Hoagy Carmichael, whose songs you love, has a new positive hit — but he cannot have it published. Not until the person who inspired the words communicates with him and agrees to become his collaborator… I hope that person is a listener now.
Winchell then mentions a few hits by Hoagy Carmichael, quotes from the poem in question, “Except Sometimes”, and concludes by issuing a call: “If you wrote those lines in a poem, tell your Uncle Walter, who will tell his Uncle Hoagy, and you may become famous.”
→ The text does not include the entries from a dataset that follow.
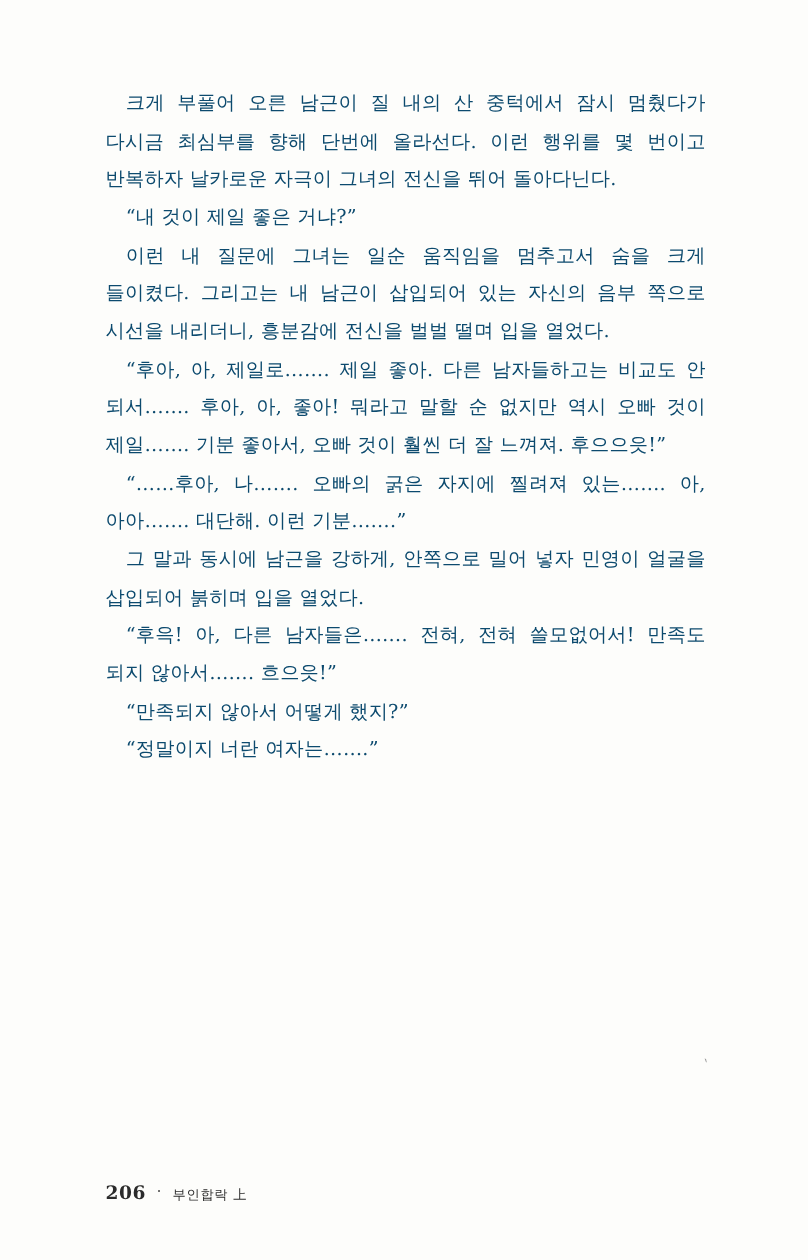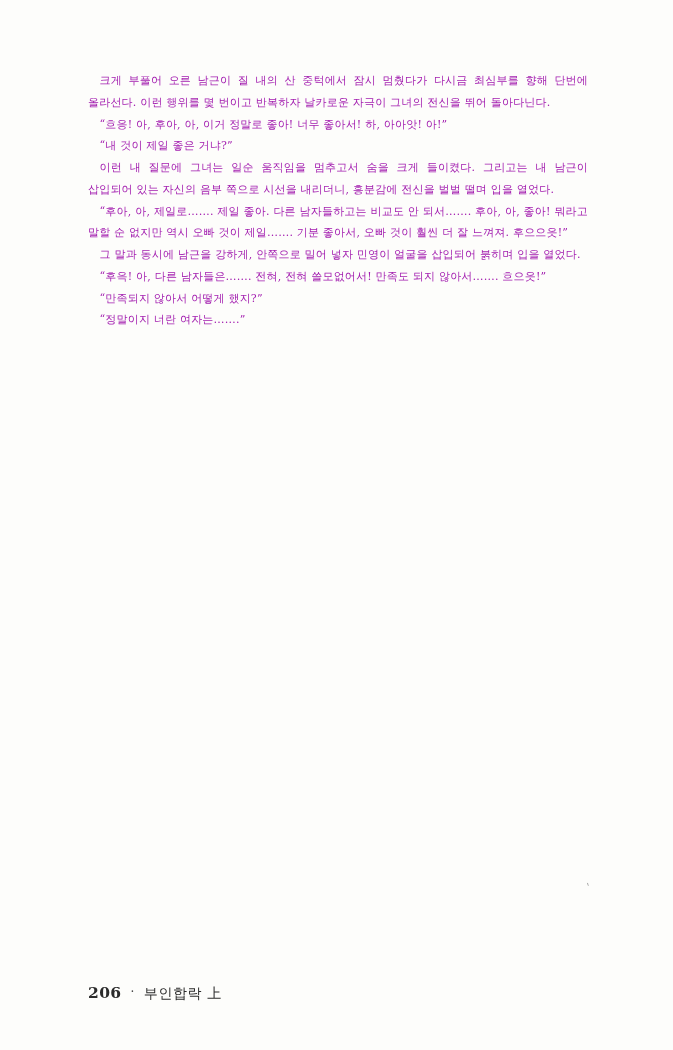"크게 부풀어 오른 남근이 질" .para { color: #a21caf -> #0c4a6e; font-size: 11px -> 16px }
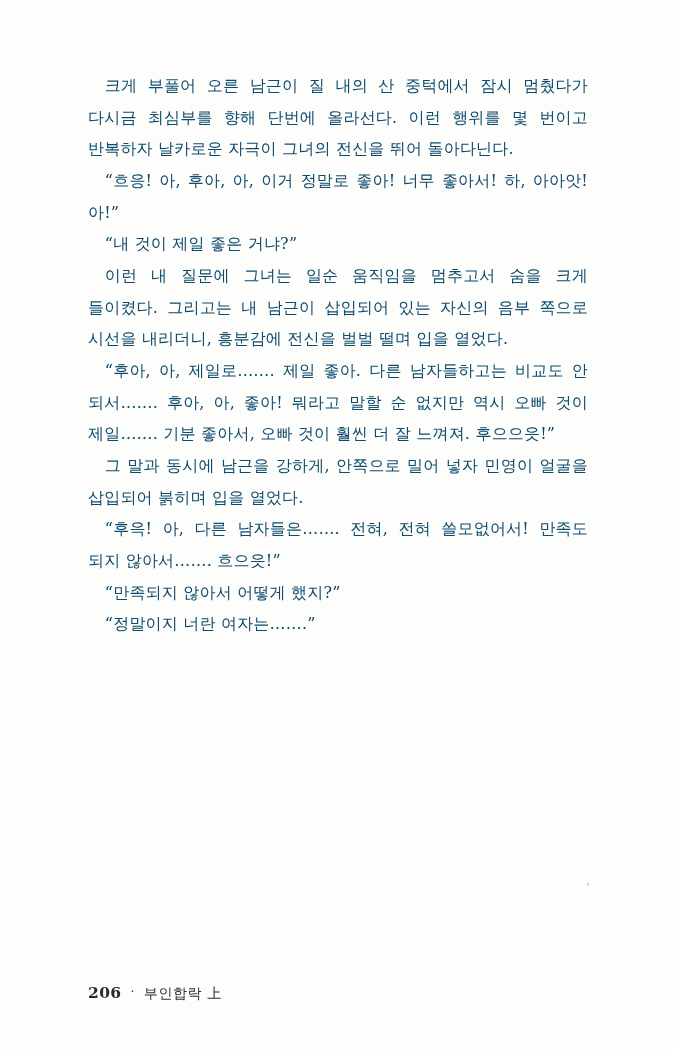"“흐응! 아, 후아, 아, 이거" p.para { html: <p>“흐응! 아, 후아, 아, 이거 정말로 좋아! 너무 좋아서! 하, 아아앗! 아!”</p> -> none }
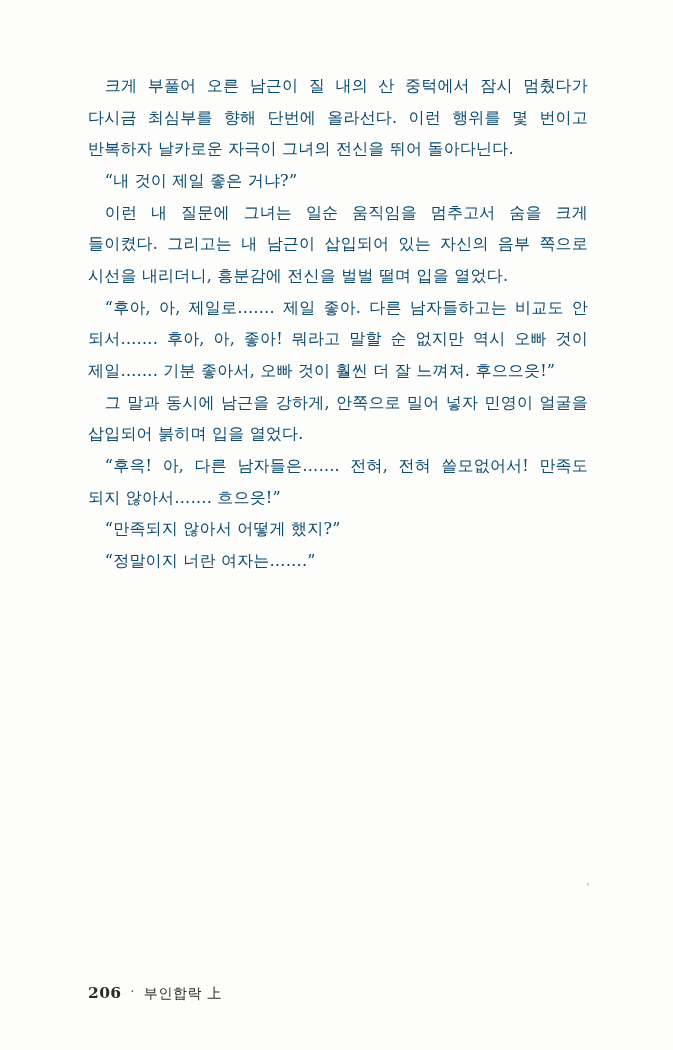"“……후아, 나……. 오빠의 굵은 자지에" p.para { html: none -> <p>“……후아, 나……. 오빠의 굵은 자지에 찔려져 있는……. 아, 아아……. 대단해. 이런 기분…….”</p> }
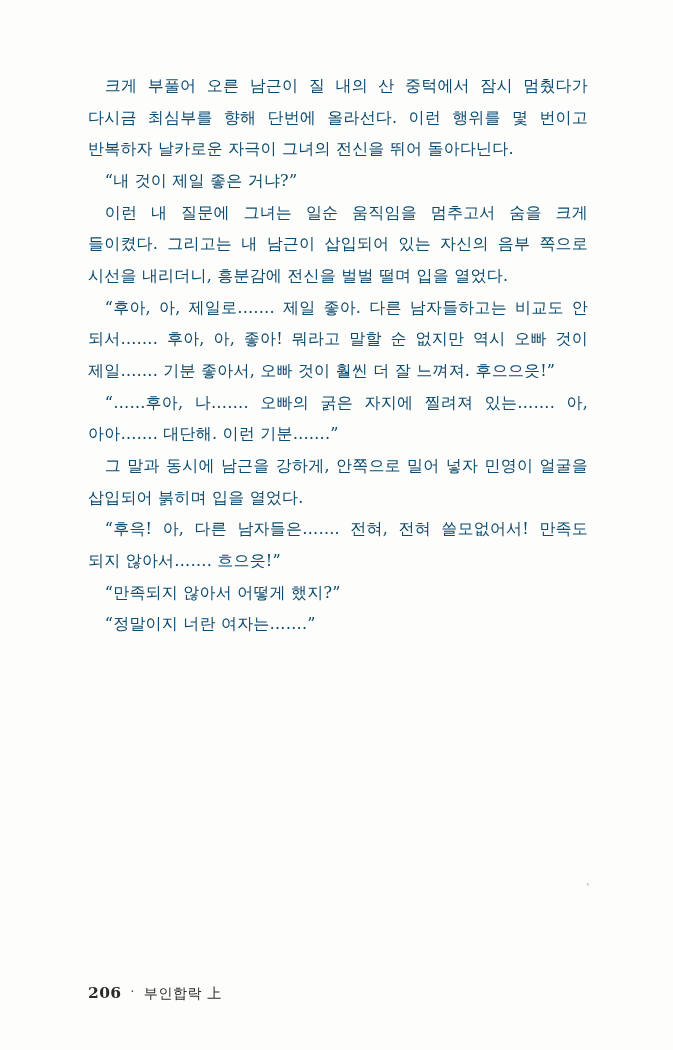"부인합락 上" .folio-title { font-size: 14px -> 11px }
About a month later, after repeated calls, it is successful: two former employees of the now disbanded magazine Life (another, not the long-established journal of the same name, the world-renowned Life) trace the now 71-year-old widow in a nursing home. She signs a contract (promising her “3¢ a copy on the ditty”) but she will not experience the success of the song; Mrs. Brown-Thompson dies a month later.
Jane Brown (not yet married) writes the beautiful poem “Except Sometimes” in 1924. It is published in this magazine Life, but without her name; the poem is attributed to “JB”.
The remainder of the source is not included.